A new moment is brewing for the US economy and the world

After nearly 15 years of cheap money fed by the Federal Reserve at zero interest rates, resulting in speculative bubbles of colossal proportions, it seems the lights have come on. A crisis in financial markets (especially credit markets) can be caused by a sudden and systemic collapse in asset prices – usually after a prolonged period of speculative investment, excessive leverage and excessive financial risk-taking.

The US may be on the brink of such a moment. It is a process that moves slowly, slowly and takes us decades back. Fixing the US fiscal, after the global financial crisis of 2008-09, was put off for a later date by politicians, central bankers and government officials.

Instead of taking the painful but necessary steps of allowing more over-leveraged and high-risk banks and financial firms to fail, and the economy, to suffer short-term pain and then move on, the US government and the Federal Reserve took huge increase in money supply and unproductive government spending.

Same recipe

The same recipe that had been followed during the financial crisis (ie, money printing and fiscal overreach) was used again in 2020 in response to the pandemic. And since the monetary authorities had only one tool in their toolbox, the weight of money supply growth, it was the best solution.

As the saying goes, when “the only tool you have is a hammer, every problem looks like a nail”. In both cases (the financial crisis and COVID), the US Congress went on a massive spending spree, not realizing that excessive and repetitive spending inflated the deficit and debt, causing them to spiral out of control and risk destroy the next generations.

While the most serious collapse of the bubble – a monetary Great Reset – was avoided in 2008-09, the underlying conditions were not resolved. The monetary and fiscal measures taken at the time only postponed the crisis, further inflating the huge bubble destined to burst.

We are still living in this bubble, as evidenced by the all-time highs in stock markets and cryptocurrencies. Speculation in many asset classes—from real estate to memecoins—is out of control.

Given the growing size (in both nominal and real terms) of the US debt, a financial crisis in 2024 or 2025 will have far more significant consequences than anything that happened at the time of the financial crisis 15 years ago.

On the eve of the 2008 crisis, US federal debt to GDP was about 64%, the same level as in 1995. This allowed for some flexibility.
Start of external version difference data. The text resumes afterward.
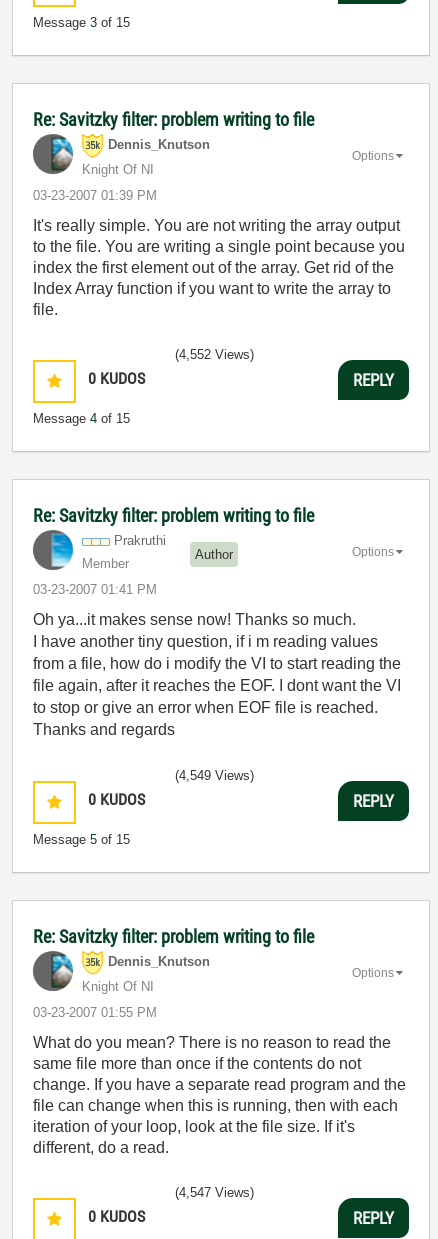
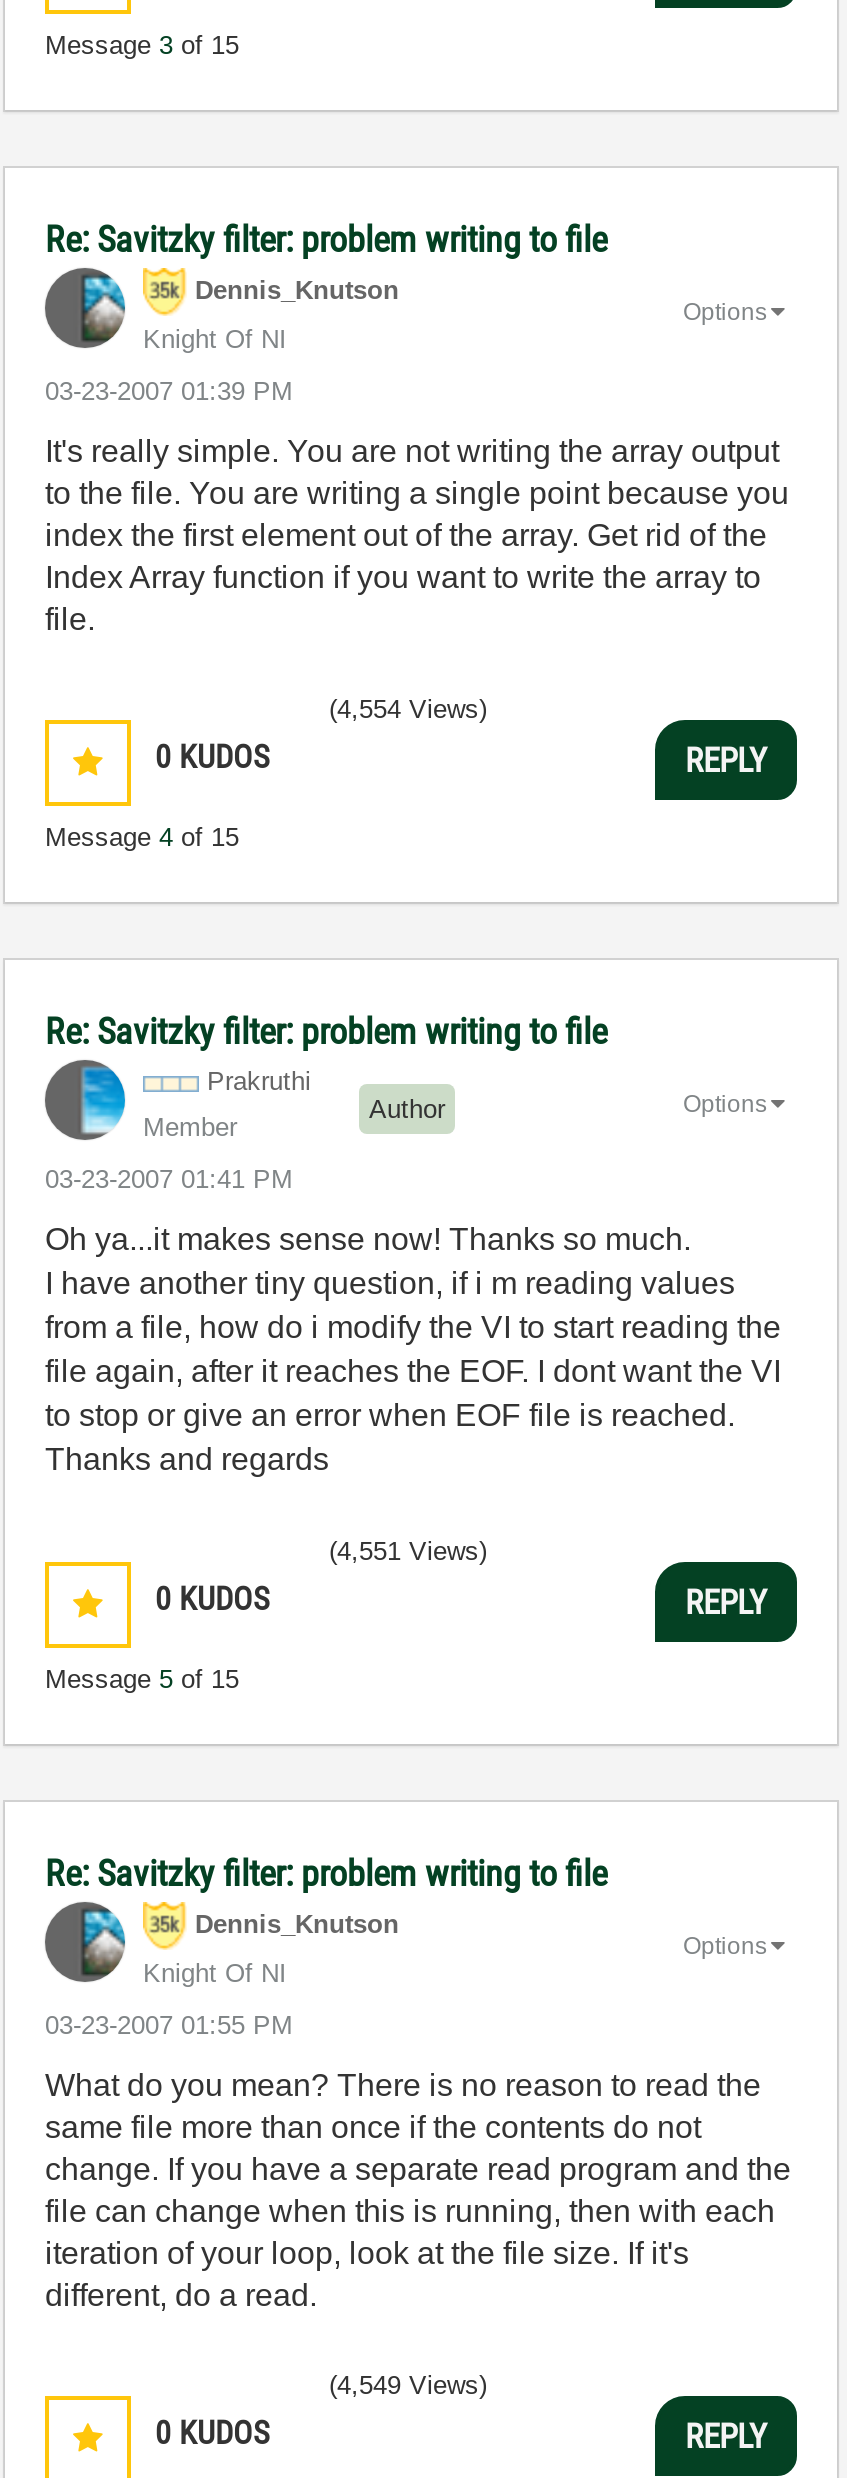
- (4,552 Views)
+ (4,554 Views)

- (4,549 Views)
+ (4,551 Views)

- (4,547 Views)
+ (4,549 Views)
In the most recent quarter, the debt-to-GDP ratio is now almost double that, at 122%. Based on this index, the United States is now among the 10 most indebted countries in the world – along with Venezuela, Greece, Italy and Japan.

The US national debt level, approaching $35 trillion, now requires more than $1.1 trillion in interest payments annually to service.

And that number doesn’t include the national debt or unfunded liabilities like Medicare and Social Security, which now monopolize the federal budget, limiting anyone’s ability to shrink the deficit through cuts in discretionary spending.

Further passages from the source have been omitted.